Gun Violence and the Zimmerman Verdict, One Year Later

By Aura Bogado Jul 11, 2014

This Sunday will mark the one-year anniversary of George Zimmerman’s acquittal in connection to the killing of Trayvon Martin. The verdict gave rise to a national dialogue about race and racial profiling, as people took to the streets in protest. One year later, Zimmerman remains a household name–but violence against unarmed black people continues.

In a personal essay over at Next City, organizer Dante Barry, who works with the Million Hoodies Movement for Justice, considers the ways in which black neighborhoods continue to be plagued by violence:

Although frustration still lingers from that tragic decision of injustice to acquit Zimmerman of all charges, over the last year, Million Hoodies has been busy bridging the gap between gun violence prevention and mass decriminalization. We recognize that the death of Trayvon Martin and even Jordan Davis, and many others like them, are deeply embedded in institutional injustice and structural violence. We must attack the core inequalities in our society if we are to put a stop to the senseless deaths and systemic violence inflicted on people of color every day.
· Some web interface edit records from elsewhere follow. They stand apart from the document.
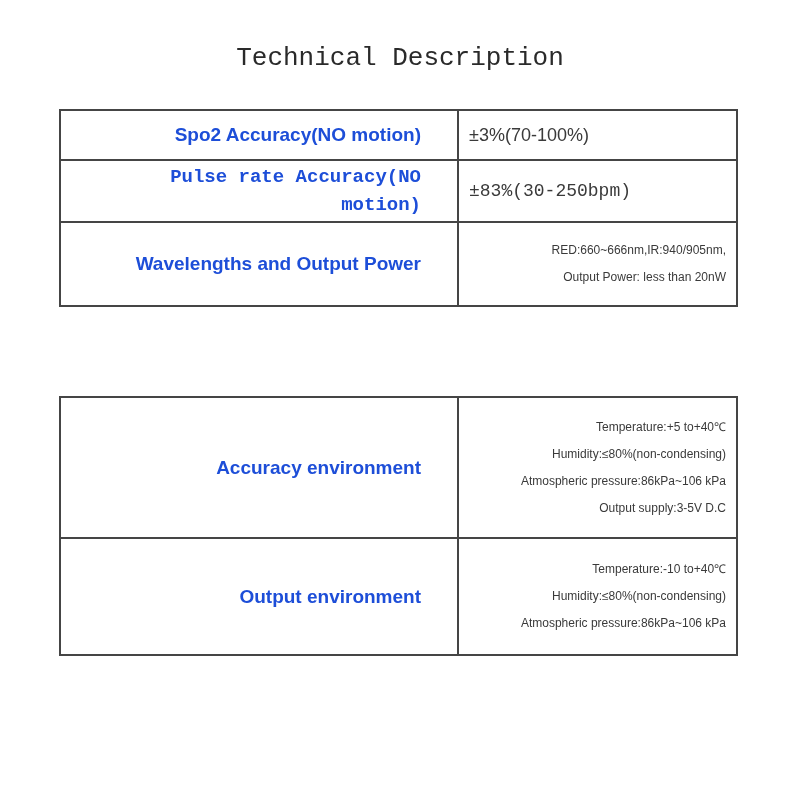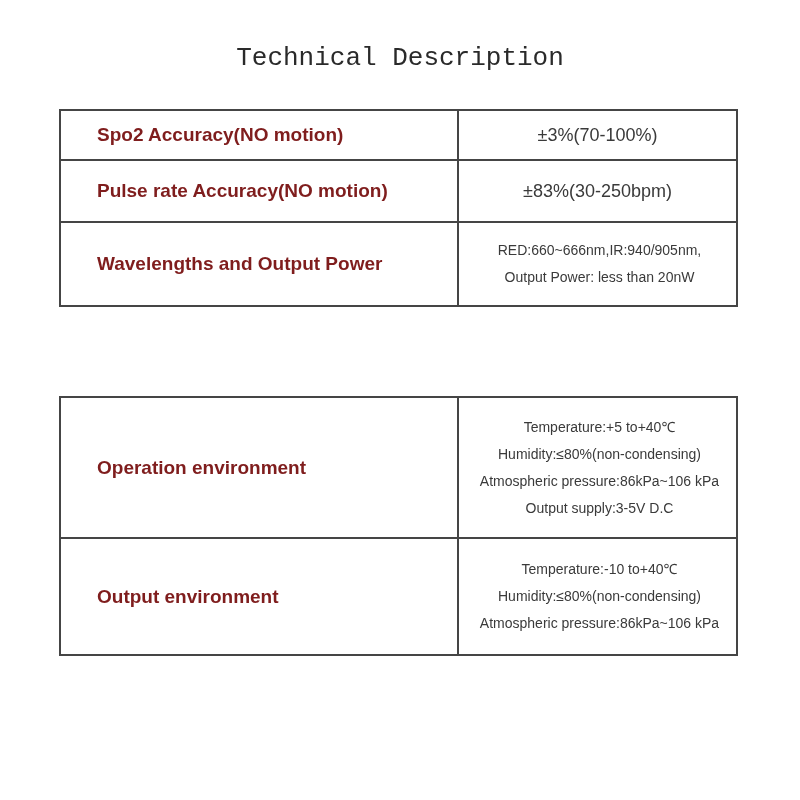"Spo2 Accuracy(NO motion)" td.label-cell { color: #7f1d1d -> #1d4ed8; text-align: left -> right }
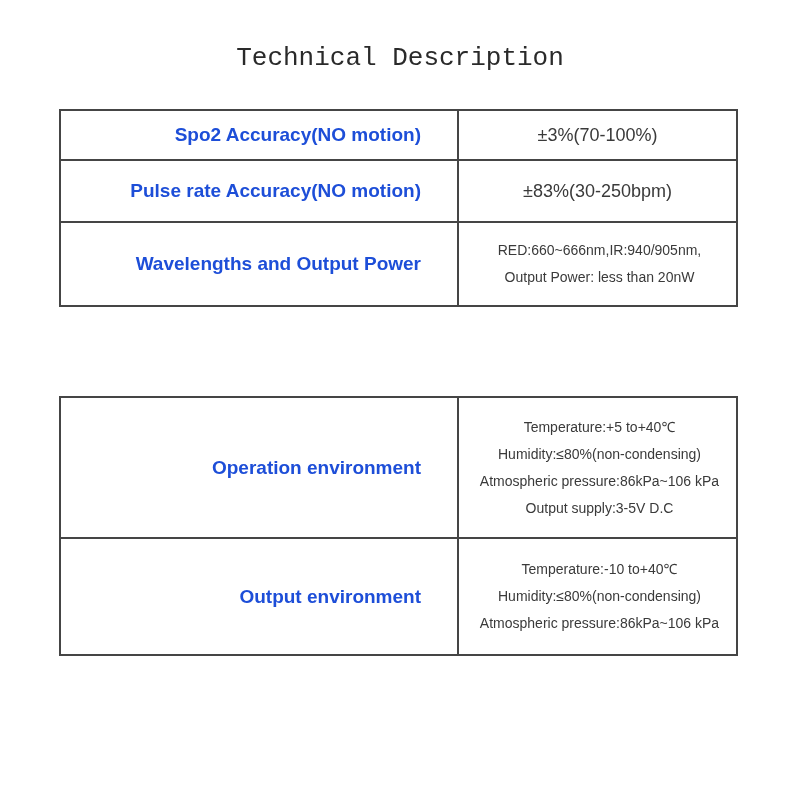"±3%(70-100%)" td.value-cell-center { text-align: center -> left }
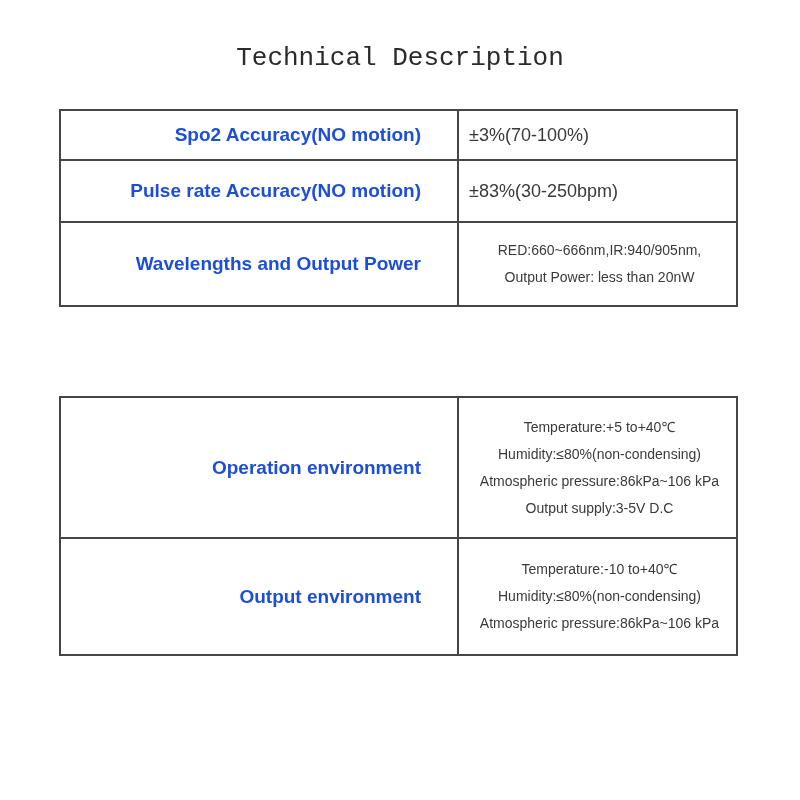"Pulse rate Accuracy(NO motion)" #table-technical tr:nth-child(2) { font-family: none -> Liberation Mono, monospace }
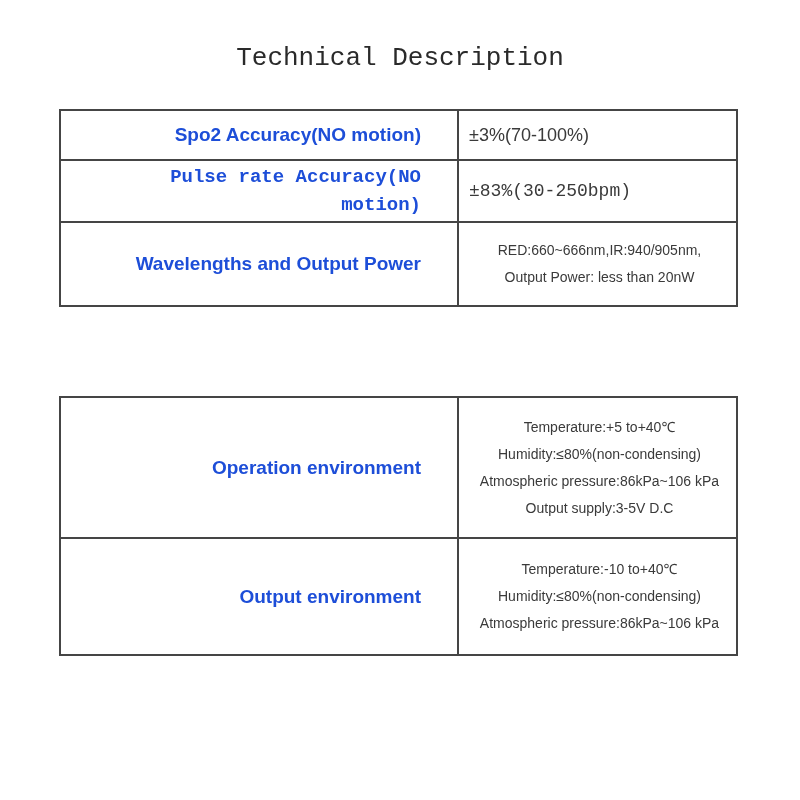"RED:660~666nm,IR:940/905nm," td.value-cell-left { font-size: 14px -> 12px; text-align: center -> right }
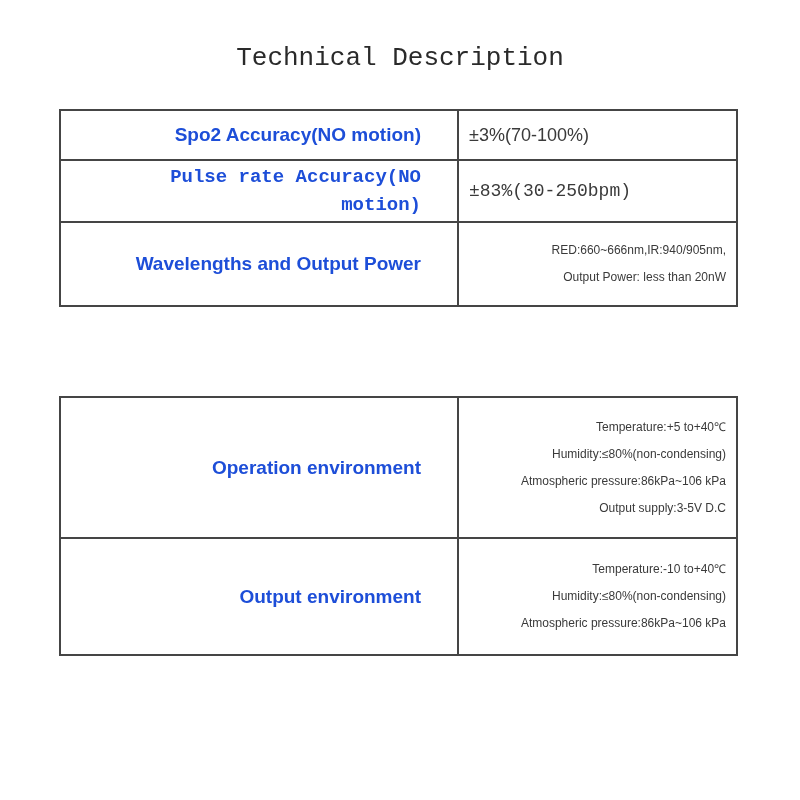"Operation environment" td.label-cell { text: Operation -> Accuracy }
Audre Lorde once said, "There is no such thing as a single-issue struggle because we do not live single-issue lives." We cannot just talk about gun violence and continue to ignore the criminalization of communities of color. Responses to certain forms of gun violence have resulted in the increase of school metal detectors and policies like stop-and-frisk. Arguably, stop-and-frisk is motivated by a desire to address public safety and the safety of our children. However, it disproportionately impacts young men of color. Stop-and-frisk is an experience far too common if you walk around Bed-Stuy and identify as poor or black.

I live down the street from a police precinct. I see officers patrol my street at night and will occasionally stand in front of my apartment building to surveil the area. Am I safe? Is this what security feels like?